As to Emma’s testimony that neither defendant took any money from her but they took money from Ned, we have hereto*583fore noted our conviction that, when considered in relation to the manner in which defendants robbed Ned, Emma was merely saying that she herself had no money on her and that defendants did not take her two to three dollars from her person. Deputy Warren’s testimony was properly admitted in evidence; its probative value was for the jury.

Finally, with reference to Assignment No. 3, we note that at no time during Warren’s testimony with reference to the statements Emma made to him did defendants ever object on the ground that the statements did not corroborate her testimony. The one time defendants stated the ground for an objection it was, “This testimony has been previously covered.” Assignment No. 3 is overruled.

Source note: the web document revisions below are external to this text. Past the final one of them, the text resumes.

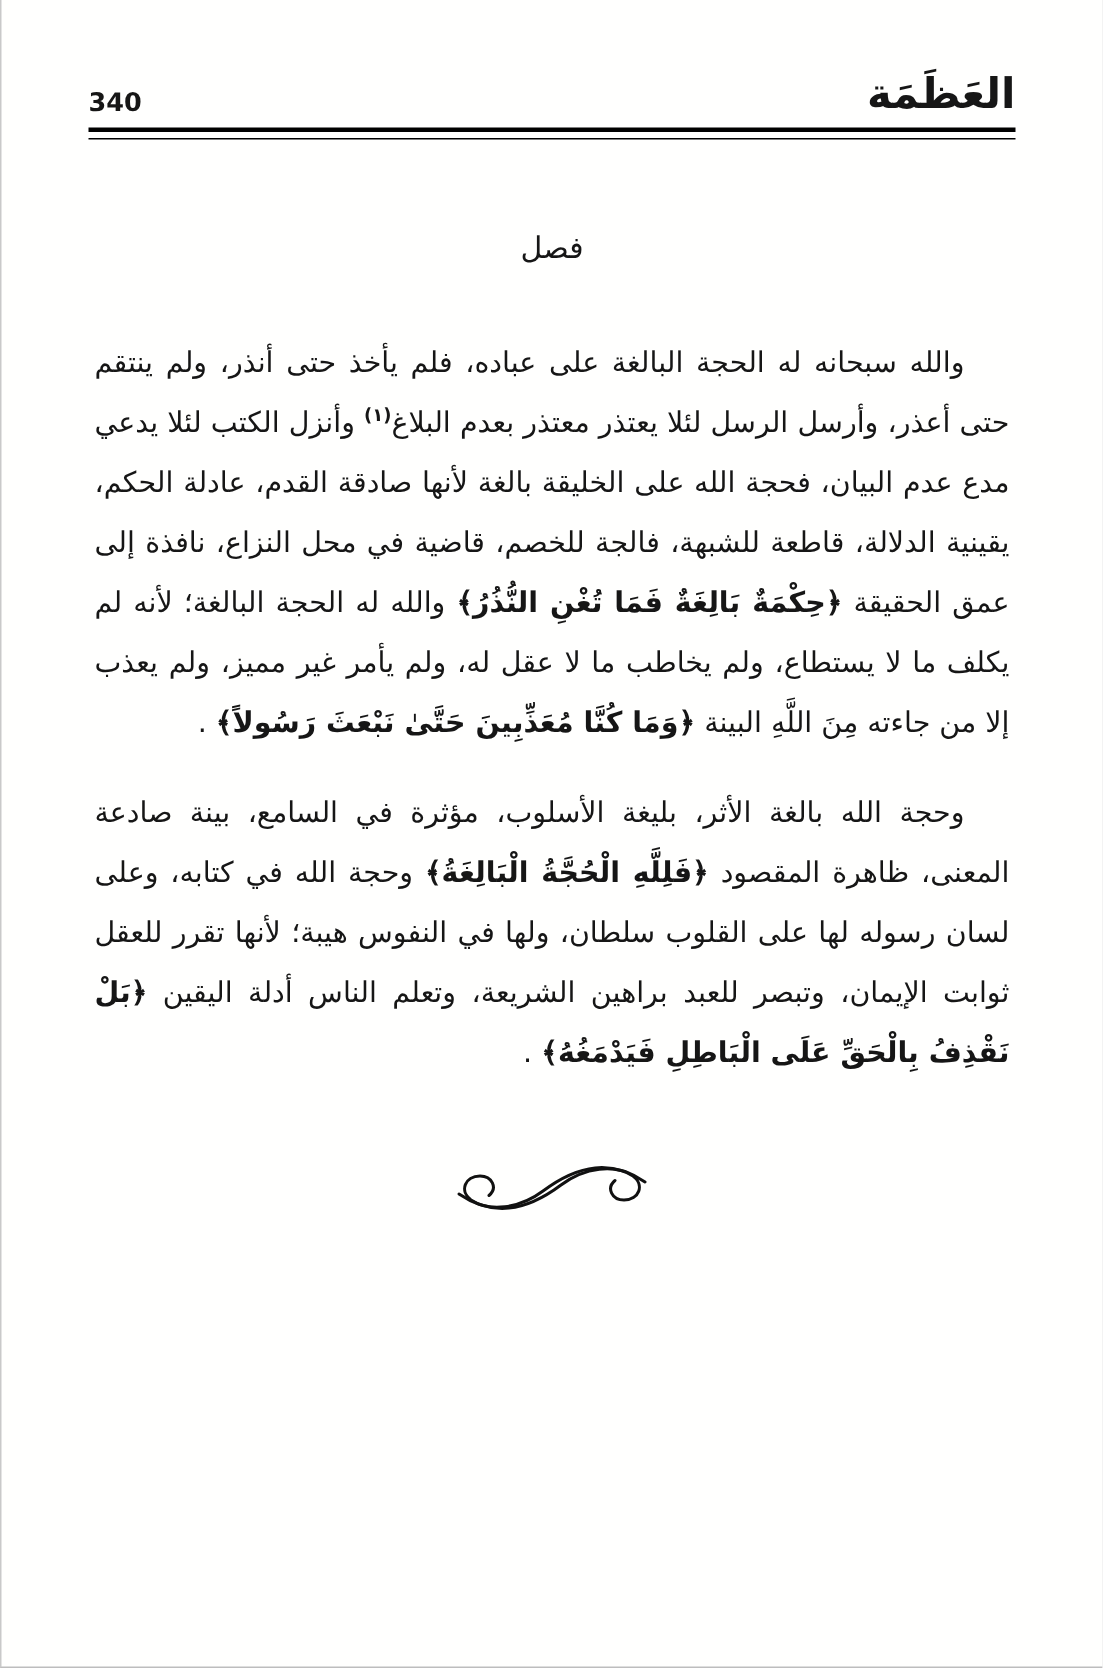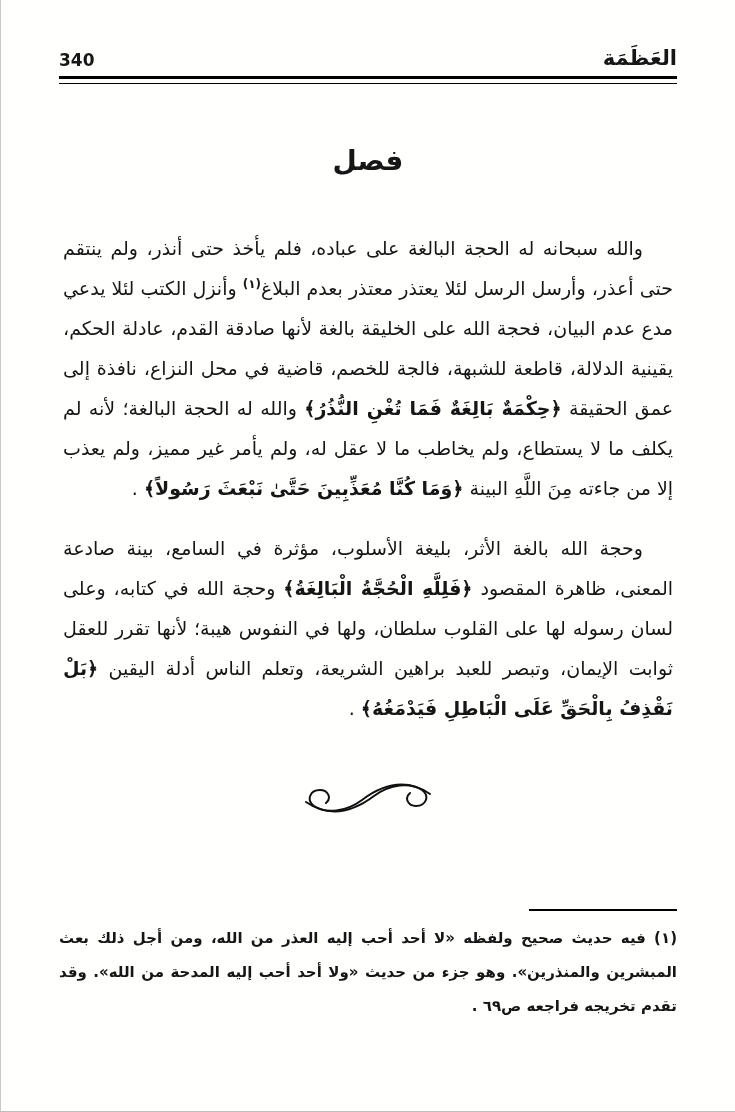"العَظَمَة" .book-title { font-size: 21px -> 28px }
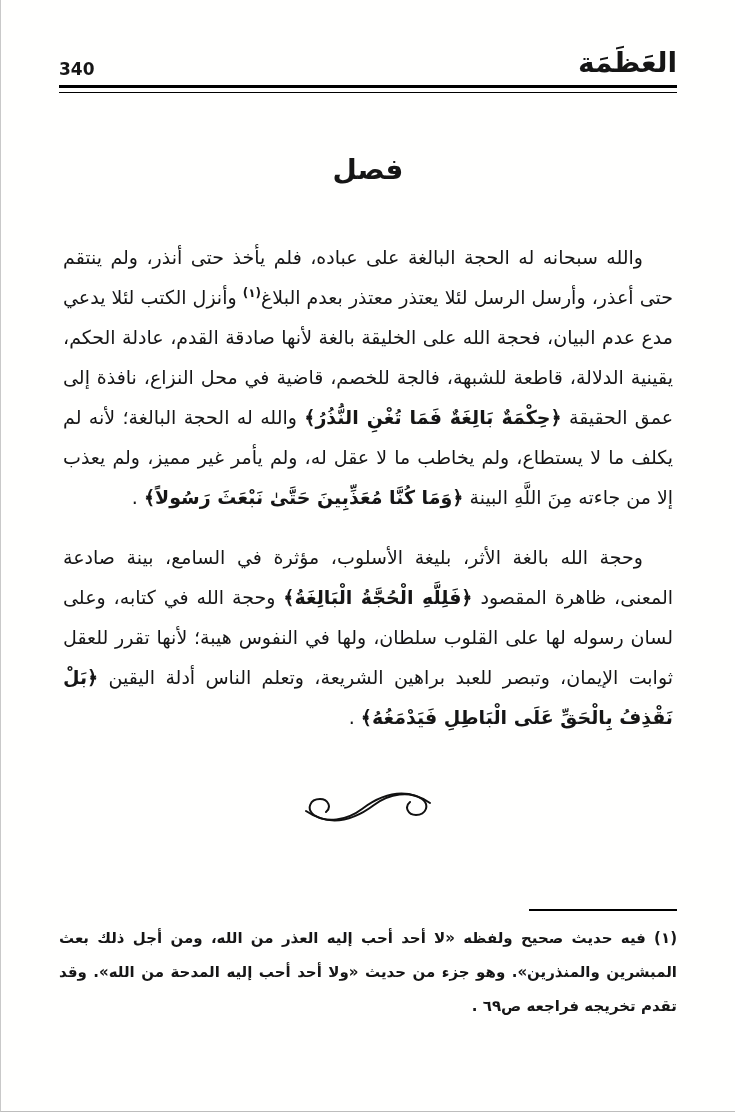"فصل" .section-title { font-size: 28px -> 20px; font-weight: bold -> normal }
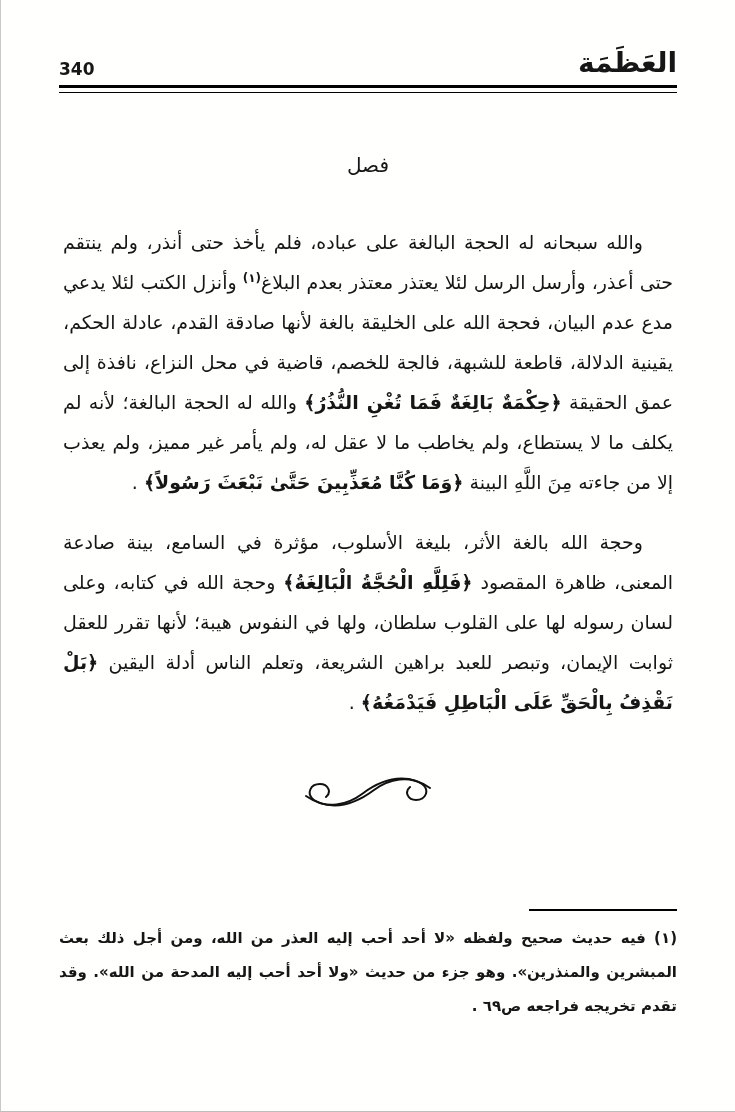"(١) فيه حديث صحيح ولفظه" div.footnote-area { html: <div> <div></div> <p>(١) فيه حديث صحيح ولفظه «لا أحد أحب إليه العذر من الله، ومن أجل ذلك بعث المبشرين والمنذرين». وهو جزء من حديث «ولا أحد أحب إليه المدحة من الله». وقد تقدم تخريجه فراجعه ص٦٩ .</p> </div> -> none }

[5] Under Assignment No. 5 defendants challenged the admission of the testimony of deputies Ward and Warren regarding prior conversations had with Sidney Freeman, an eyewitness to the episode at the Powell residence on the night of 3 February 1977, who was not present at the trial. The officers testified, over defendants’ general objections, that they had spoken with Freeman on the morning after the robbery and later at the preliminary hearing in District Court. At both times the officers queried Freeman about the occurrence and the identity of the invaders. The deputies did not testify to the content of any statements attributable to Freeman; instead, they limited their testimony to a repetition of the questions they asked him and the statement that he answered the questions. Warren and Ward also described their fruitless efforts to later locate Freeman in order to insure his presence at trial.

Defendants’ argument that the testimony complained of is inadmissible as hearsay is without merit for the officers never repeated Freeman’s responses to their questions, and the questions themselves are not evidence. However, by asking those questions the district attorney was deary trying to imply that had Freeman been present his answers would have paralleled and corroborated Ned and Emma’s testimony. Such tactics were improper. The court should have sustained defendants’ first objection to this line of questions and ended them then and there. Notwithstanding, when this episode is considered in relation to the whole trial we are convinced that the unanswered questions could not have affected the verdict.

*584Defendants’ remaining assignments of error (Nos. 6, 7, 8 and 9) relate to the charge, which — when read contextually— discloses no prejudicial error. We therefore overruled these assignments without discussion.

In the record of defendants’ trial we find no prejudicial error.

No error.

Justices BRITT and BROCK did not participate in the consideration or decision of this opinion.